The Nigeria Stock Exchange listed company’s profit reduced by 17% from N14.8bn (US$40m) made within the first nine months of 2018 to N12.3bn (US$34m).

Profit before tax for the period declined by 23.4% to N 17.2 billion (US$47m), compared to N22.4 billion (US$61m) recorded during the three quarters of last year.

This would be the seventh consecutive quarter that the company’s profit has declined.

The company and its subsidiaries earned a gross revenue of N259.9 billion (US$718m). This indicates that there was a 1.9% increase when compared to September 2018 revenue of N255 billion (US$705m).

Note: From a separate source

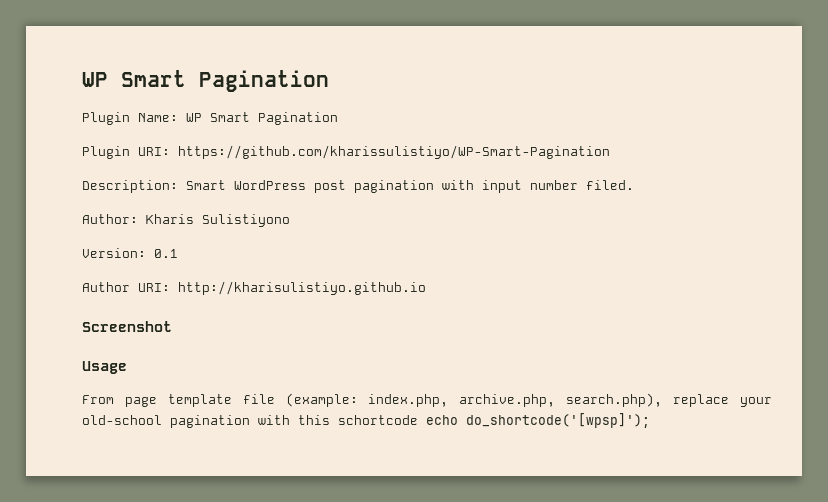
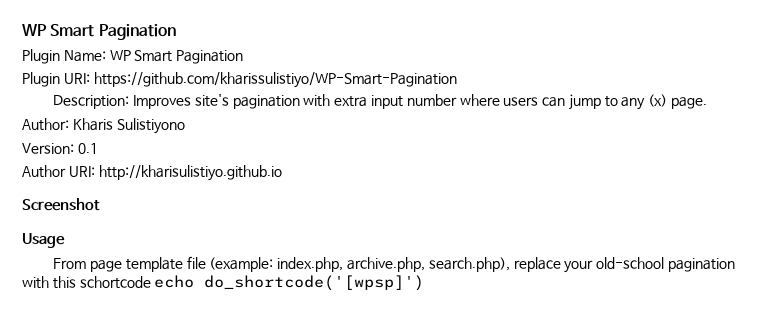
- Description: Smart WordPress post pagination with input number filed.
+ Description: Improves site's pagination with extra input number where users can jump to any (x) page.
- From page template file (example: index.php, archive.php, search.php), replace your old-school pagination with this schortcode echo do_shortcode('[wpsp]');
+ From page template file (example: index.php, archive.php, search.php), replace your old-school pagination with this schortcode echo do_shortcode('[wpsp]')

Net income for the period, however, decreased slightly by 1% to N235.7 billion (US$649m) down from N238 billion (US$658m) during the comparable period in 2018.

The cost of sale for the period stood at N 139.5 billion (US$384m), which is a 2.6% reduction when compared to N 143.3 billion (US$395m) cost of sale expense of 2018.

Meanwhile, marketing and distribution expenses for the period stood at N57.4 billion (US$157m) compared to N51.4 billion (US$141m) as at September 2018.

Administrative expenses however reduced to N 14.2 billion (US$39m) compared to N16.9 billion (US$46m) during the comparable period last year.

Declaring a loss of N1.043bn (US$2m), driven by the higher excise duty rate which rose by 31% in Q3, the company said it paid N24.2bn (US$66m) in excise duty in the nine months to the end of September.

The new excise duty rate came into effect on 4 June 2018.

With the ongoing plans by the Federal Government to raise the Value Added Tax (VAT) rate from 5% to 7.5% some industry players speculate it will have an effect on businesses in the country such as increase the cost of doing business and further reduce the disposable income of Nigerians.

Competition in the lager segment also impacted the brewer’s earnings.